NOAA-EDAB / ecodata

A data package for reporting on Northeast Continental Shelf ecosystem status and trends.
https://noaa-edab.github.io/ecodata/
Other
29 stars 12 forks source link

Create gls() function #17

Closed slarge closed 1 year ago

slarge commented 5 years ago

In addition to the ecodata::geom_gls(), it might be a good idea to generalize the gls() function such that summary(ecodata::gls(x, y, data)) will return the fit parameters. Further, geom_gls() function would have the ecodata::gls() function instead of having the gls code embedded (as it currently is written).

Or, should we create a simple new package for the gls() function (and maybe the glm, for count data, too)? Open to thoughts @seanhardison1 @andybeet @sgaichas @slucey

slarge commented 5 years ago

Created a new branch https://github.com/NOAA-EDAB/ecodata/tree/gls-function @seanhardison1 and @andybeet, kick the tyres? Should also still plot using geom_gls()

m <- 0.1
x <- 1:30
y <-  m*x + rnorm(30, sd = 0.35)

data <- data.frame(x = x,
                  y = y)
m1 <- ts_gls(data)

m1$ts_gls
[1] "linear_norm"
seanhardison1 commented 5 years ago

I'm on board with building out a function to produce fit summaries. Another thing we may want to consider is including a GLS model with AR2 error in the selection process. That may be a different issue though.

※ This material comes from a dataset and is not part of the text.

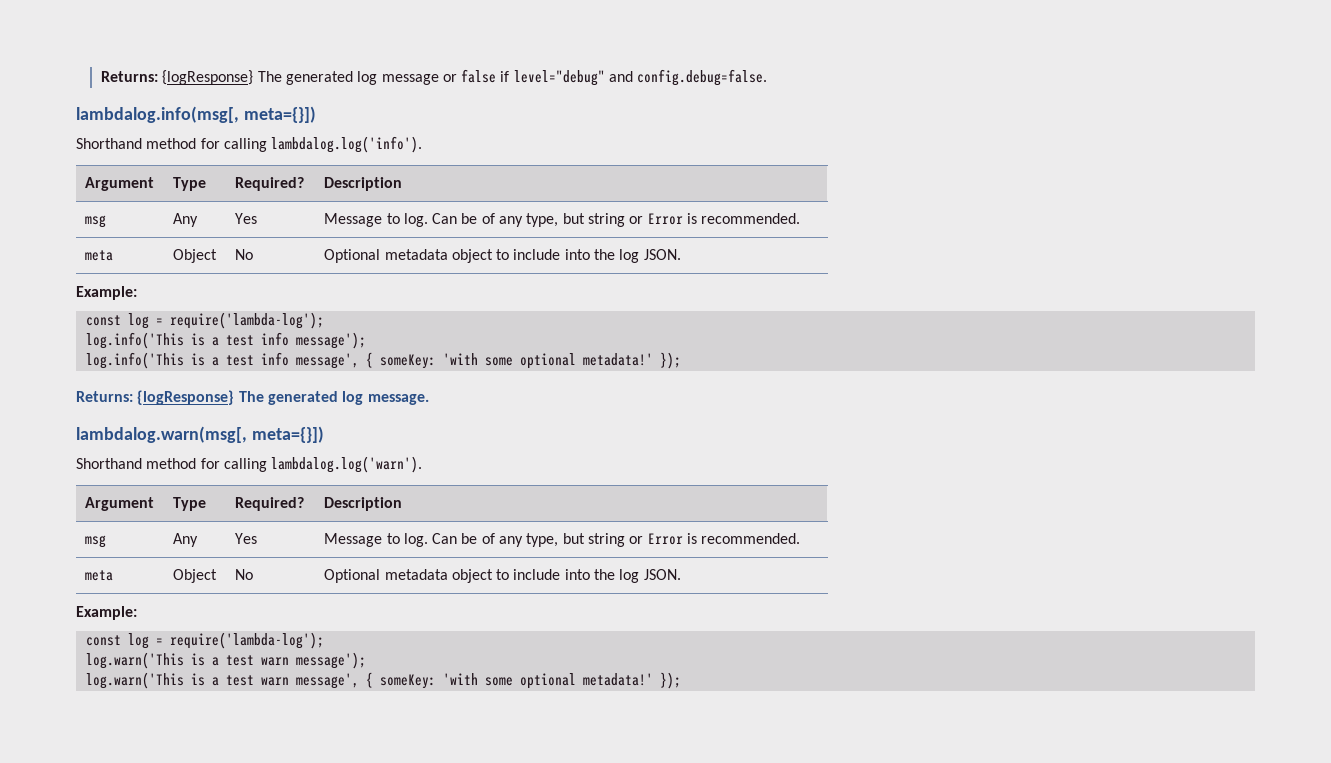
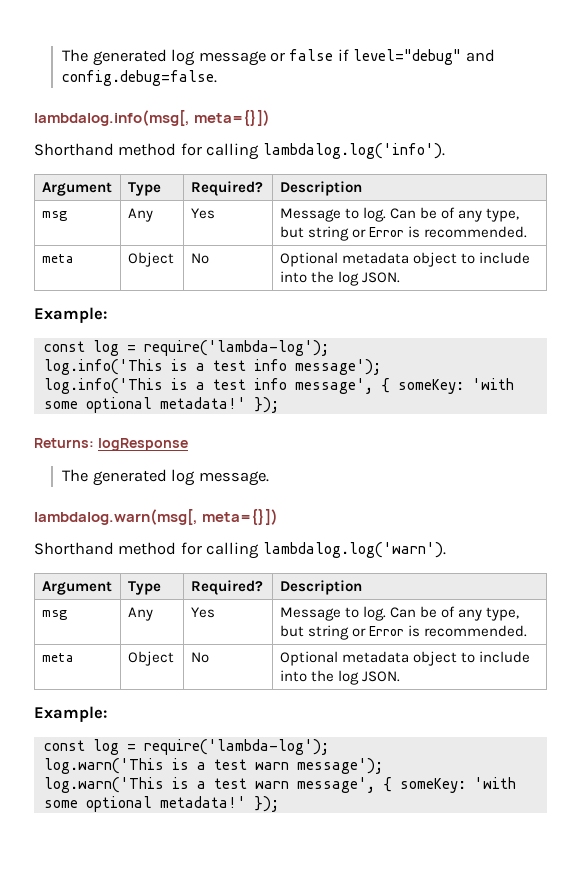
[100,70,254,85] Returns: {logResponse} -> (62, 55) none
[137,390,235,405] {logResponse} -> [97,438,188,451] logResponse //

slarge commented 5 years ago

Should this package even have geom_gls (and newly proposed ts_gls and ts_glm)? Let's mull over keeping the data in ecodata and relocating the analytical functions into a proper analytical package. What if we need to update the ts_gls function between SOE, what would that look like with regards to the versioning scheme?

andybeet commented 5 years ago

So do we want to just version the data for the report or the entire report (including figures, trend lines etc) or both? I think the answer to this dictates how we structure everything.

If we moved the plotting functionality out of the package then we are left with data in one package and analytics in another. I think versioning the actual report might then be tricky since it will depend on the version of the data and the version of the analytics tool. And i am not sure how easy it would be to reconstruct historic reports from this structure.

slarge commented 5 years ago

So, we need to decide if we want a support package for the SOE (data + analytics) or a data package for ecosystem reporting (data) and a package for analyses (probably limited in scope to timeseries analyses and visualization for ecosystem reporting). I don't have skin in the game for either, but I want to be mindful of how we structure products before they become too mature and early decisions are baked in.

In support of one package: 1) Versioning the report only requires one package. 2) Easier report reconstruction (I guess this assumes that there are breaking changes in analyses over versions?)

In support of two packages: 1) Assume we develop more analytical functions that other groups interested in ecosystem reporting start to use (I hope we do). Would they be expected to install the entire data package for a the analytical functions? 2) If we want to include data that is not used in SOE but is used elsewhere would it be in scope to add to the package?

andybeet commented 5 years ago

This is the exact discussion Sean and I had.

slarge commented 5 years ago

After discussing with @sgaichas and @seanhardison1, we decided that after the upcoming 2019 SOE release, ecodata will only hold processed time-series data. Time-series functions will live in a separate package. Versioning shouldn't be an issue because ecodata will depend upon the ecoanalysis(?) package.

seanhardison1 commented 5 years ago

@slarge how do we want to handle Geoms? Should plotting functions move to ecotrend as well?

slarge commented 5 years ago

I think geoms should probably live with the analytical functions in the ecotrend package (e.g., mgcv::plot.gam() and similar, where a plotting function or geom is created specifically for an analysis). Are there arguments against?

seanhardison1 commented 5 years ago

Works for me